As such, Bair said she has spoken with more people who are inquiring about downsizing.
“It’s a combination of day-to-day costs going up, but also property values being high,” she explained, noting that many people may be interested in selling a home and downsizing to something smaller.
“Depending on a client’s age, renting may be more advantageous. If they’re older and are only going to be living there for about 10 years, it may make more sense to rent. Based on their age and life expectancy, that might make more sense instead of putting all of those assets from the sale of the house into another house,” Bair said.

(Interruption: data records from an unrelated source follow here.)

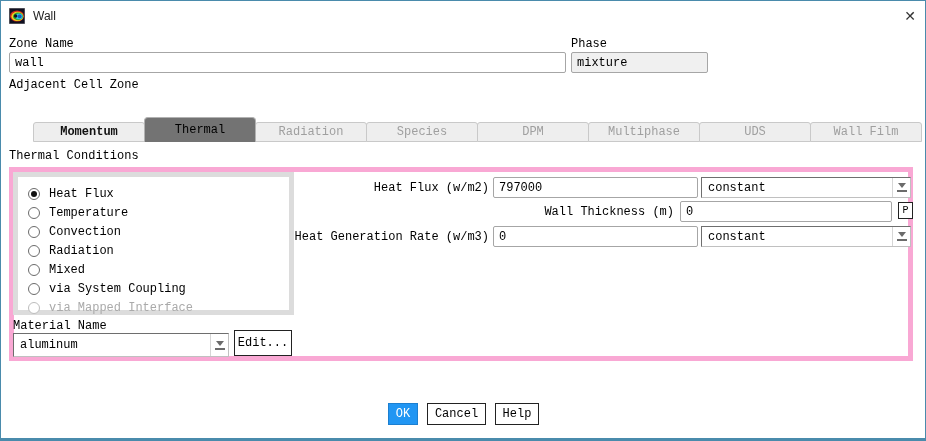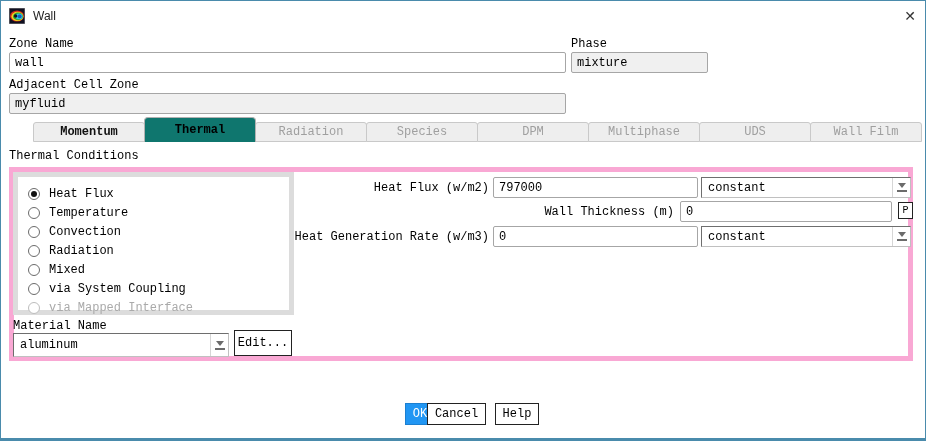--- a/index.html
+++ b/index.html
@@ -124,7 +124,6 @@
   <input class="tin ro" style="left: 570px; top: 51px; width: 137px;" readonly="" value="mixture">
 
   <div class="lbl" style="left:8px; top:77px;">Adjacent Cell Zone</div>
-  <input class="tin ro" style="left: 8px; top: 92px; width: 557px;" readonly="" value="myfluid">
 
   <div class="tabbar">
     <div class="tab enabled">Momentum</div>

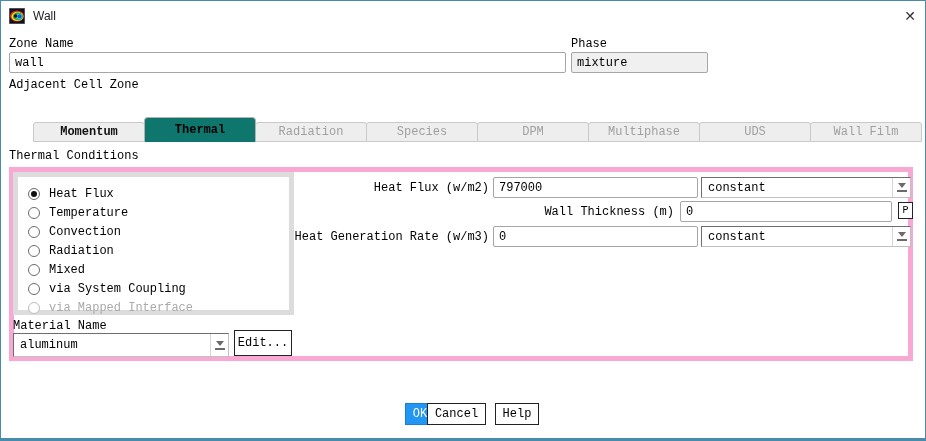--- a/index.html
+++ b/index.html
@@ -49,8 +49,8 @@
   .tab:first-child { margin-left:0; }
   .tab.enabled { color:#111; font-weight:bold; }
   .tab.active {
-    height:25px; background:#0f766e; border:1px solid #b2b2b2; border-bottom:none;
-    border-radius:4px 4px 0 0; color:#000; font-weight:bold; z-index:2;
+    height:25px; background:#737373; border:1px solid #b2b2b2; border-bottom:none;
+    border-radius:4px 4px 0 0; color:#000; font-weight:normal; z-index:2;
   }
 
   

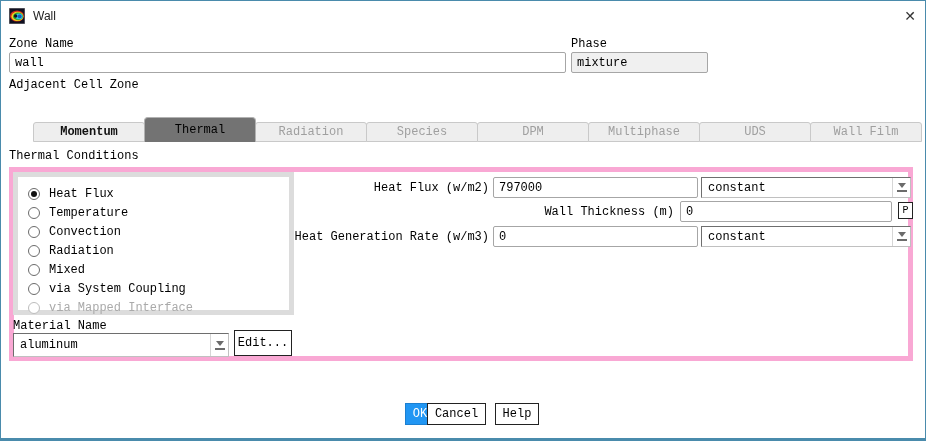--- a/index.html
+++ b/index.html
@@ -88,7 +88,7 @@
     font-family:"Liberation Mono","DejaVu Sans Mono",monospace; font-size:12px; color:#000;
     display:flex; align-items:center; justify-content:center; cursor:default;
   }
-  .btn.primary { background:#2196f3; border-color:#1c7fd0; color:#fff;margin-left:17px; }
+  .btn.primary { background:#2196f3; border-color:#1c7fd0; color:#fff; }
   .pbtn {
     position:absolute; left:897px; top:201px; width:15px; height:17px;
     border:1px solid #222; background:#fff; font-size:10px; color:#000;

Renting could also allow a trial run for those who want to relocate for a lower cost of living, she added.
A recent survey by USA Today Homefront found that around a third (34%) of Americans who moved in the past year named affordable housing as a factor driving their decision. Meanwhile, 27% of respondents said they moved to an area with a lower cost of living. The survey polled 2,184 Americans in July who had moved within the past 12 months.
“Sometimes people are wanting to move to another state or new country,” Bair said. “In that case, we almost always recommend that someone rent. Because they may get there [and change their mind]. You might still want to stay in that state, but in a different part or city.”